Амбар, как и дом, был сложен из теплых черных базальтовых плит. Сбоку были привалены несколько мешков сорго, к стене прислонен арабский плуг, на балках висели рваные хомуты. Рядом с ним кряхтел и сетовал лысеющий конь, словно жалуясь сам себе на утомительную традицию предков, обязывающую его спать стоя. Две тощие арабские коровы смотрели на гостя, а от гусей несло такой вонью и недоверчивостью, что он едва не задохнулся. Авраам, который был очень брезглив и даже в самые трудные времена хранил в кармане флакончик с одеколоном, ридома де колония, слегка покропил из него по-священнически вокруг, как делает это иногда по сию пору. Этот флакончик, кстати, мы с братом не раз имели честь созерцать, потому что отец хранил его, как зеницу ока, и с годами, по мере того, как его брезгливость все возрастала, даже начал кропить из него смущенных собеседников, предварительно коротко и демонстративно их обнюхав, — старея, он становился все более нетерпимым и заносчивым.

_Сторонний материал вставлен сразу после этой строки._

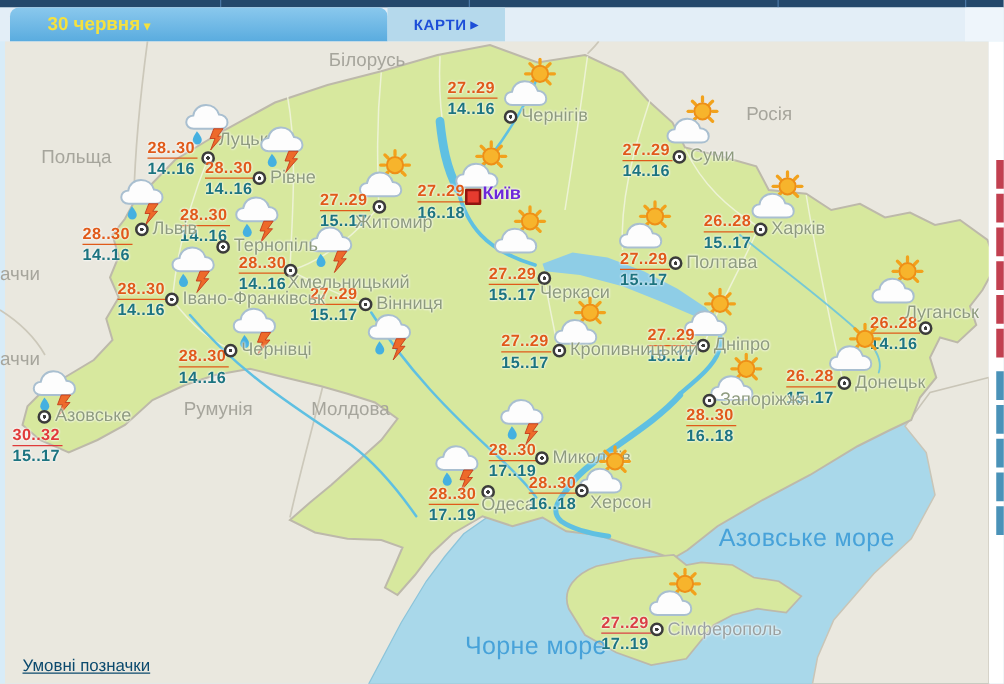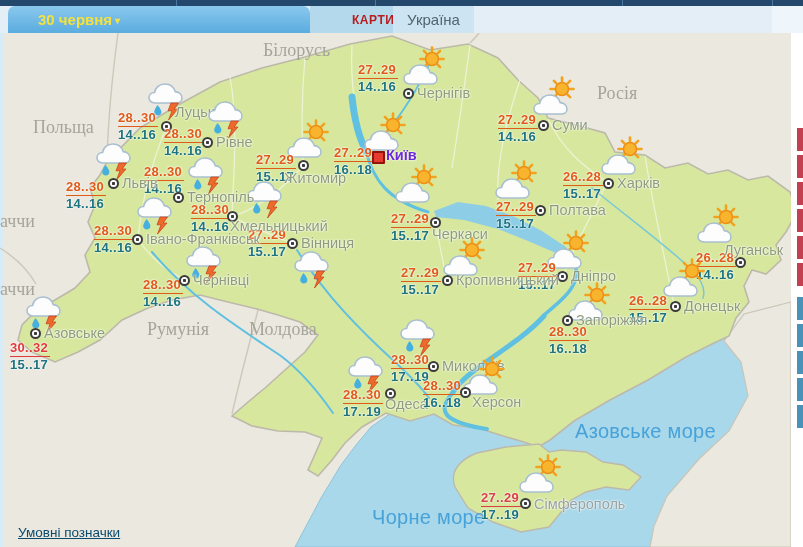--- a/index.html
+++ b/index.html
@@ -14,33 +14,33 @@
   .tabsrow{position:absolute;left:0;top:6px;width:803px;height:27px;background:#e3eef7;z-index:40;}
   .tab-active{
     position:absolute;left:8px;top:0;width:302px;height:27px;box-sizing:border-box;
     background:linear-gradient(#8ac8ed,#5aacdf);border-radius:7px 7px 0 0;
     display:flex;align-items:center;padding-left:22px;color:#fff;font-size:15px;cursor:pointer;
   }
   .date-dd{color:#f5e13e;margin-left:8px;font-weight:bold;cursor:pointer;display:flex;align-items:center;gap:3px;}
   .date-caret{font-size:10px;transform:translateY(1px);}
   .maps-btn{
     position:absolute;left:310px;top:0;width:94px;height:27px;background:#b5d9ec;
-    color:#b91c1c;font-weight:bold;font-size:12px;letter-spacing:.5px;
-    display:flex;align-items:center;justify-content:flex-end;cursor:pointer;
+    color:#1d4ed8;font-weight:bold;font-size:12px;letter-spacing:.5px;
+    display:flex;align-items:center;justify-content:center;cursor:pointer;
   }
   .maps-arr{font-size:8px;margin-left:3px;}
   .region-tab{
     position:absolute;left:393px;top:0;width:81px;height:27px;background:#cde4f2;
     color:#54656f;font-size:15px;display:flex;align-items:center;justify-content:center;cursor:pointer;
   }
   .tabs-hl{position:absolute;left:772px;top:0;width:31px;height:27px;background:#eef5fb;}
   
   .map{position:absolute;left:0;top:0;width:803px;height:547px;}
   svg.geo{position:absolute;left:0;top:0;}
-  .country-label{position:absolute;color:#a6a59c;font-size:18px;white-space:nowrap;z-index:5;font-family:Liberation Serif, serif;}
+  .country-label{position:absolute;color:#a6a59c;font-size:15px;white-space:nowrap;z-index:5;}
   .sea-label{position:absolute;color:#47a2d9;font-size:20px;letter-spacing:.3px;white-space:nowrap;z-index:5;}
   .city{position:absolute;left:0;top:0;z-index:10;}
   .wicon{position:absolute;}
   .temps{
     position:absolute;font-size:13px;font-weight:bold;line-height:16px;letter-spacing:.3px;
     text-shadow:0 0 2px rgba(255,255,255,.95),0 0 2px rgba(255,255,255,.95);
   }
   .temp-hi{display:inline-block;border-bottom:1px solid;padding:0 2px 0 0;}
   .temp-lo{color:#1d7480;}
   .clabel{
@@ -517,17 +517,14 @@
   <div class="tab-active">
     <span class="date-dd">
       <span>30 червня</span>
       <span class="date-caret">▾</span>
     </span>
   </div>
   <div class="maps-btn">
     <span>КАРТИ</span>
     <span class="maps-arr">▶</span>
   </div>
-  <div class="region-tab">
-    <span>Україна</span>
-  </div>
   <div class="tabs-hl"></div>
 </div>
 
 </body></html>

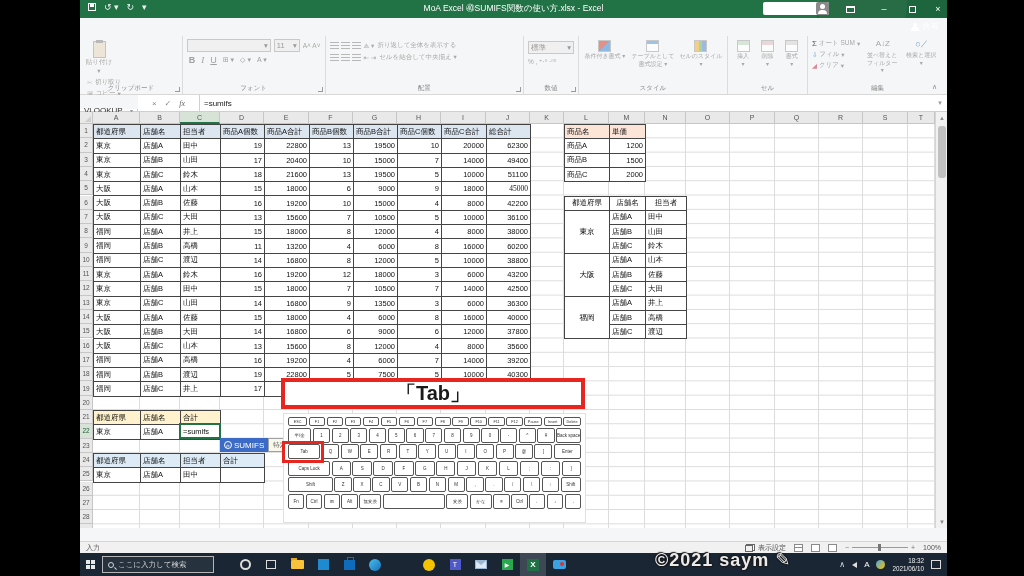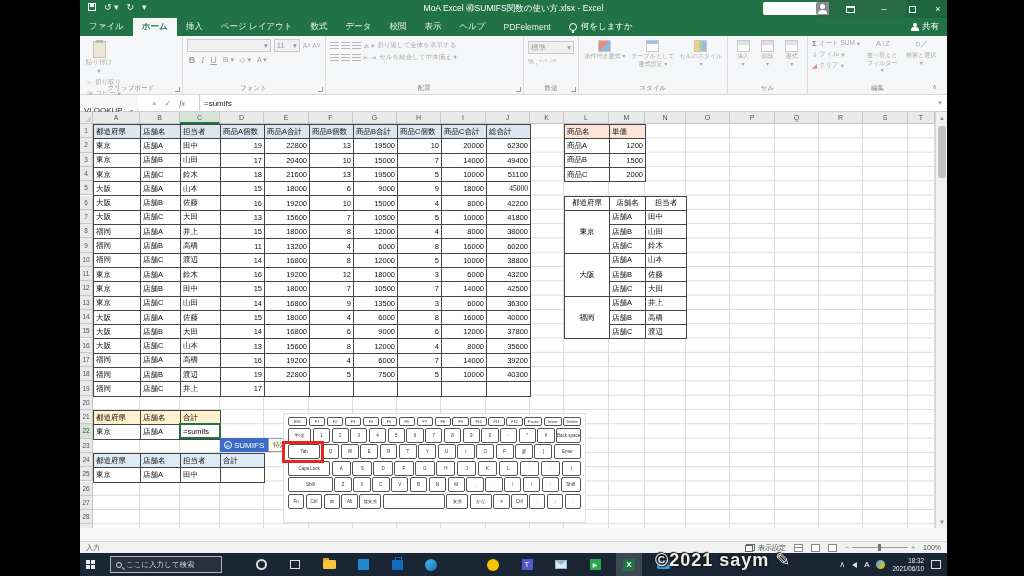--- a/index.html
+++ b/index.html
@@ -121,21 +121,21 @@
   .sbright{margin-left:auto;display:flex;align-items:center;gap:8px;}
   .viewic{width:9px;height:8px;border:1px solid #8a8a8a;background:#fff;}
   .viewic.v1{background:linear-gradient(#8a8a8a 1px,transparent 1px) 0 2px/100% 3px no-repeat #fff;}
   .zoomsl{display:flex;align-items:center;gap:3px;color:#777;}
   .ztrack{width:56px;height:1px;background:#9a9a9a;position:relative;}
   .zhandle{position:absolute;left:26px;top:-3px;width:3px;height:7px;background:#777;}
   .dispset{display:flex;align-items:center;gap:3px;}
   .dsic{width:9px;height:7px;border:1px solid #666;background:#fff;position:relative;}
   .dsic:after{content:"";position:absolute;left:-2px;bottom:-2px;width:6px;height:5px;border:1px solid #666;background:#f1f1f1;}
   
-  #taskbar{position:absolute;left:80px;top:553px;width:867px;height:23px;background:#1a2634;display:flex;align-items:center;gap:8px;}
+  #taskbar{position:absolute;left:80px;top:553px;width:867px;height:23px;background:#1a2634;display:flex;align-items:center;}
   .tstart{width:22px;height:23px;display:flex;align-items:center;justify-content:center;}
   .winlogo{width:10px;height:10px;display:grid;grid-template-columns:4px 4px;grid-template-rows:4px 4px;gap:1px;}
   .winlogo span{background:#e8e8e8;}
   .tsearch{width:112px;height:17px;border:1px solid #b5b5b5;background:rgba(255,255,255,.06);display:flex;align-items:center;gap:4px;padding:0 5px;color:#d5d5d5;font-size:7.5px;white-space:nowrap;overflow:hidden;}
   .mag{width:6px;height:6px;border:1px solid #d5d5d5;border-radius:50%;position:relative;flex:none;}
   .mag:after{content:"";position:absolute;left:5px;top:5px;width:3px;height:1px;background:#d5d5d5;transform:rotate(45deg);}
   .ticon{width:26px;height:23px;display:flex;align-items:center;justify-content:center;position:relative;}
   .ticon.active{background:rgba(255,255,255,.16);}
   .ic-cortana{width:11px;height:11px;border:2px solid #ddd;border-radius:50%;}
   .ic-tview{width:10px;height:9px;border:1px solid #ddd;}
@@ -185,38 +185,20 @@
       <div class="wctl ropt">
           <span class="roptsq"></span>
         </div>
       <div class="wctl wmin">–</div>
       <div class="wctl wmax">
           <span class="maxsq"></span>
         </div>
       <div class="wctl wclose">×</div>
     </div>
 
-    <div class="menubar">
-      <div id="menu-tabs" style="display:flex;">
-          <div class="mtab">ファイル</div>
-          <div class="mtab active">ホーム</div>
-          <div class="mtab">挿入</div>
-          <div class="mtab">ページ レイアウト</div>
-          <div class="mtab">数式</div>
-          <div class="mtab">データ</div>
-          <div class="mtab">校閲</div>
-          <div class="mtab">表示</div>
-          <div class="mtab">ヘルプ</div>
-          <div class="mtab">PDFelement</div>
-        </div>
-      <div class="tellme">
-        <span class="bulb"></span>
-        <span>何をしますか</span>
-      </div>
-    </div>
     <div class="sharebtn">
       <span class="personic"></span>
       <span>共有</span>
     </div>
 
     <div class="ribbon">
       <div class="rgroup" style="width:112px;">
         <div class="pastebtn">
           <div class="clipic"></div>
           <div>貼り付け</div>
@@ -507,21 +489,21 @@
           <div class="trow">
             <div class="tcell" style="width: 47px;">大阪</div>
             <div class="tcell" style="width: 40px;">店舗C</div>
             <div class="tcell" style="width: 40px;">大田</div>
             <div class="tcell num" style="width: 44px;">13</div>
             <div class="tcell num" style="width: 45px;">15600</div>
             <div class="tcell num" style="width: 44px;">7</div>
             <div class="tcell num" style="width: 44px;">10500</div>
             <div class="tcell num" style="width: 44px;">5</div>
             <div class="tcell num" style="width: 45px;">10000</div>
-            <div class="tcell num" style="width: 44px;">41800</div>
+            <div class="tcell num" style="width: 44px;">36100</div>
           </div>
           <div class="trow">
             <div class="tcell" style="width: 47px;">福岡</div>
             <div class="tcell" style="width: 40px;">店舗A</div>
             <div class="tcell" style="width: 40px;">井上</div>
             <div class="tcell num" style="width: 44px;">15</div>
             <div class="tcell num" style="width: 45px;">18000</div>
             <div class="tcell num" style="width: 44px;">8</div>
             <div class="tcell num" style="width: 44px;">12000</div>
             <div class="tcell num" style="width: 44px;">4</div>
@@ -768,20 +750,21 @@
     <div class="activecell"></div>
 
     <div class="ftooltip">
       <div class="fchip">
         <span class="fico">fx</span>
         <span>SUMIFS</span>
       </div>
       <div class="fhint">特定の条件</div>
     </div>
 
+    <div class="banner">「Tab」</div>
     <div class="kbd" id="kbd">
         <div class="krow fkeys">
           <div class="key" style="flex-grow: 1.2;">ESC</div>
           <div class="key" style="flex-grow: 1;">F1</div>
           <div class="key" style="flex-grow: 1;">F2</div>
           <div class="key" style="flex-grow: 1;">F3</div>
           <div class="key" style="flex-grow: 1;">F4</div>
           <div class="key" style="flex-grow: 1;">F5</div>
           <div class="key" style="flex-grow: 1;">F6</div>
           <div class="key" style="flex-grow: 1;">F7</div>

Авраам разделся, оставшись в длинном турецком нижнем белье, свернул и положил на камень шинель, чтобы она служила ему изголовьем, улегся на краю полученного от хозяев старого одеяла и накрылся его свободной полой. Он долго смотрел на протекающий потолок, воображая, будто не может уснуть. У него было странное свойство. С самого дня рождения он спал с открытыми глазами. «Ему снятся дурные сны», — озабоченно, с оттенком сочувствия и уважения, объясняла мать. Когда он возвращался из пекарни после ночных трудов, мы с Яковом обычно прокрадывались в их комнату, чтобы убедиться, спит отец на самом деле или просто притворяется мертвецом. Мы забирались к нему в кровать, строили ему гримасы, высовывали язык перед его открытыми глазами и даже пытались пальцами закрыть ему веки, так что в конце концов будили его и получали по оплеухе: «Я еще живой, поганцы! Чертово семя!» Но мы не оставляли эту нашу игру, потому что в светлые часы отец, как все ночные люди и птицы, был вечно усталым и замкнутым и играл с нами редко.